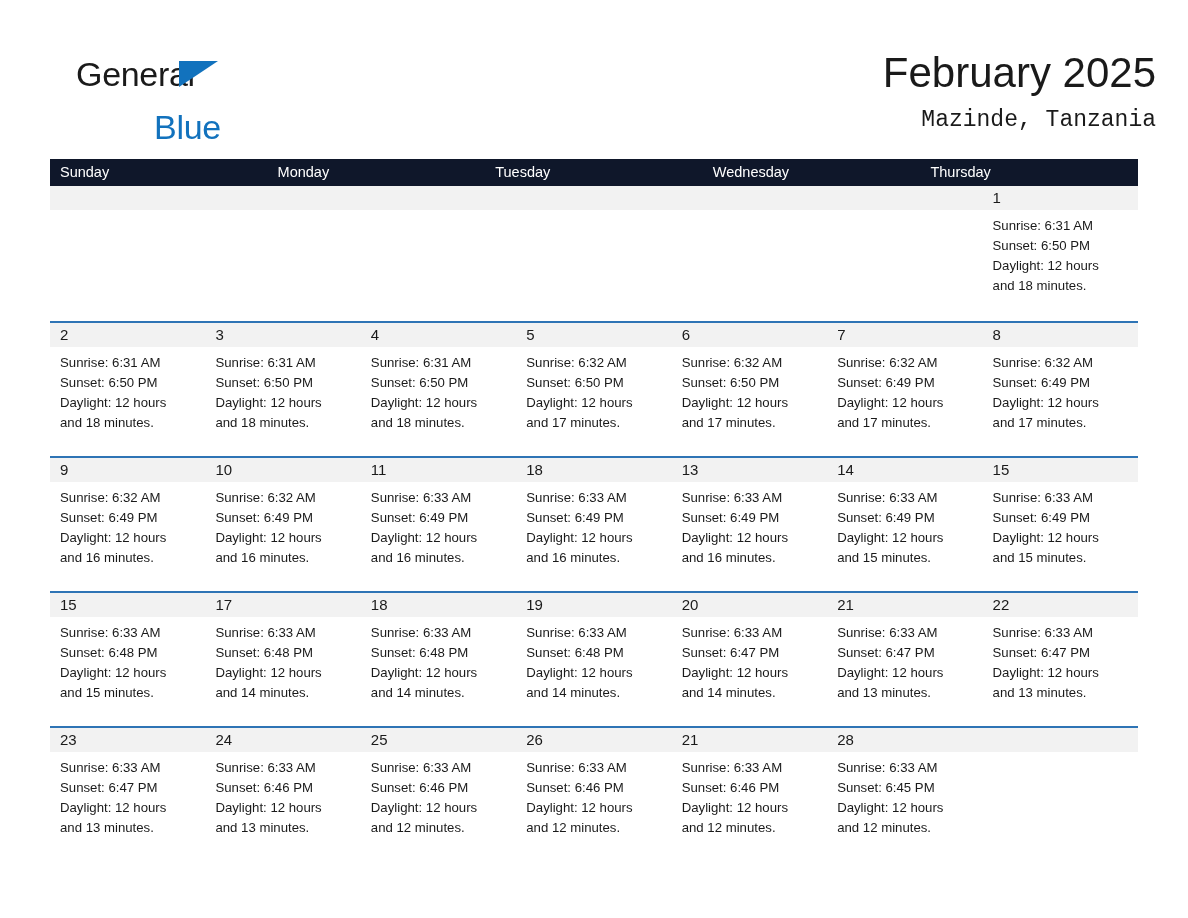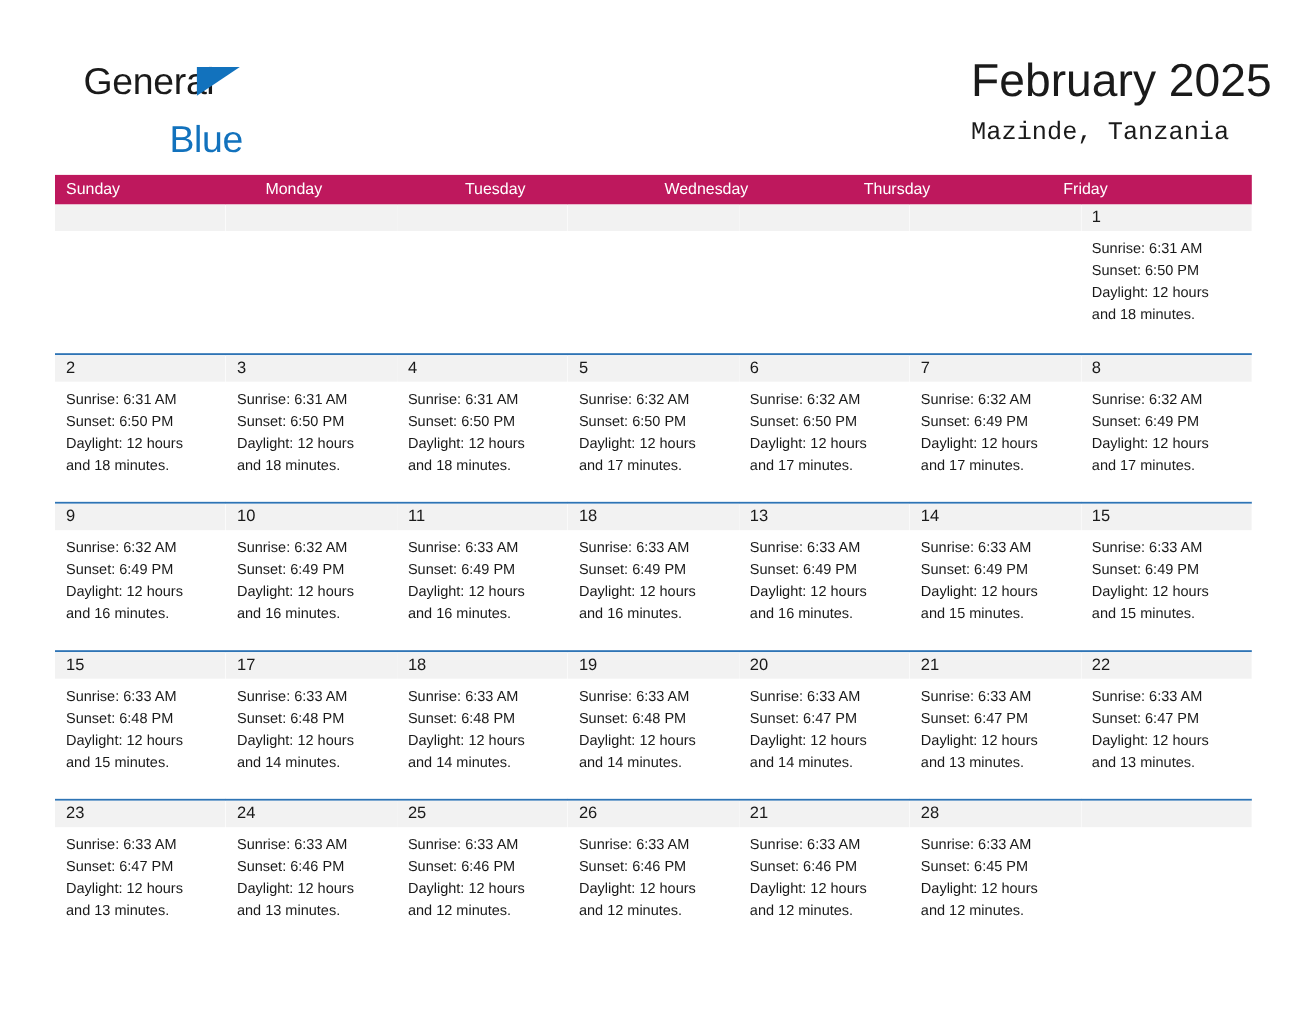--- a/index.html
+++ b/index.html
@@ -66,6 +66,7 @@
     position: absolute;
     right: 0px;
     top: 0px;
+    text-align: right;
   }
   .month-title {
     font-size: 42px;

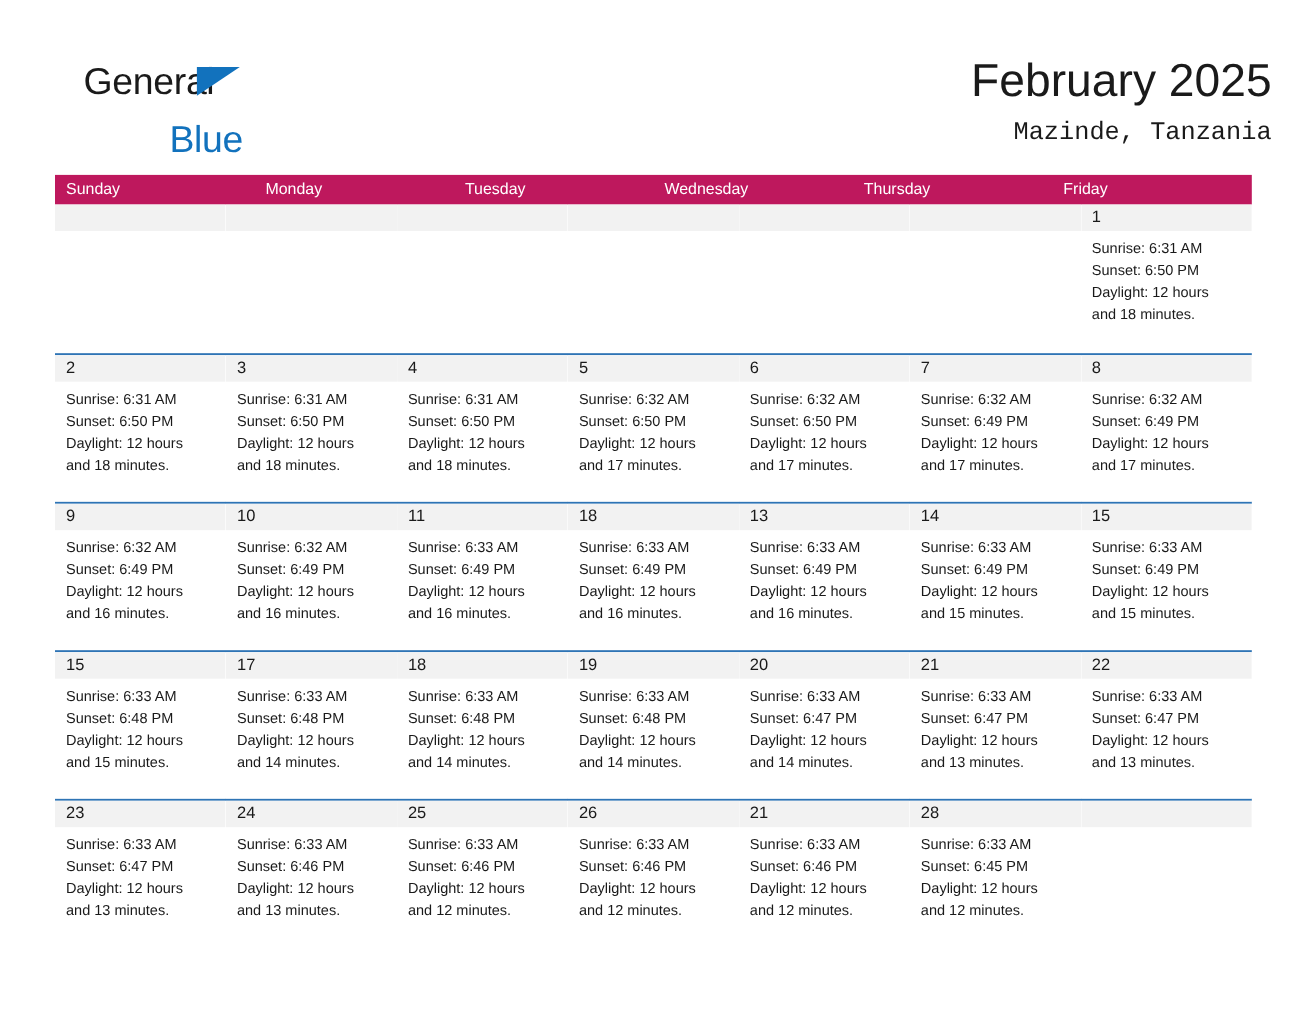--- a/index.html
+++ b/index.html
@@ -93,8 +93,8 @@
   }
   .weekdays {
     display: grid;
-    grid-template-columns: repeat(6, 1fr);
-    background: #be185d;
+    grid-template-columns: repeat(5, 1fr);
+    background: #0f172a;
     height: 27px;
   }
   .weekday {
----------
(Your objective):
Word-for-word transcription: the whole listing, with images excluded.

(Answer area):
--- a/index.html
+++ b/index.html
@@ -66,6 +66,7 @@
     position: absolute;
     right: 0px;
     top: 0px;
+    text-align: right;
   }
   .month-title {
     font-size: 42px;

--- a/index.html
+++ b/index.html
@@ -93,8 +93,8 @@
   }
   .weekdays {
     display: grid;
-    grid-template-columns: repeat(6, 1fr);
-    background: #be185d;
+    grid-template-columns: repeat(5, 1fr);
+    background: #0f172a;
     height: 27px;
   }
   .weekday {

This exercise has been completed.